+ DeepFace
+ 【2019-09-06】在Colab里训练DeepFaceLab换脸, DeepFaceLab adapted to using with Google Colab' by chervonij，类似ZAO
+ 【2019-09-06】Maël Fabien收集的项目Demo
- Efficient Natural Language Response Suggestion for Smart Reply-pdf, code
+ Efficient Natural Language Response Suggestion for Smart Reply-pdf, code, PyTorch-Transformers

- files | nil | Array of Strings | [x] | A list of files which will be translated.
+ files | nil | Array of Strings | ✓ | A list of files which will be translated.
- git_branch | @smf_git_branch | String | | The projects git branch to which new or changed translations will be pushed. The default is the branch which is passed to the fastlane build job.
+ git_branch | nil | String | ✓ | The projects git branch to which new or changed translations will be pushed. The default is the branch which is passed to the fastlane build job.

■ ■ ■ ■ ■ ■ ■

Task to carry out – Please reproduce, exactly as they appear above, the lines from the line containing "- files | nil" up to and including the line containing "- git_branch |".

Solution to this exercise –
- files | nil | Array of Strings | [x] | A list of files which will be translated.
+ files | nil | Array of Strings | ✓ | A list of files which will be translated.
- git_branch | @smf_git_branch | String | | The projects git branch to which new or changed translations will be pushed. The default is the branch which is passed to the fastlane build job.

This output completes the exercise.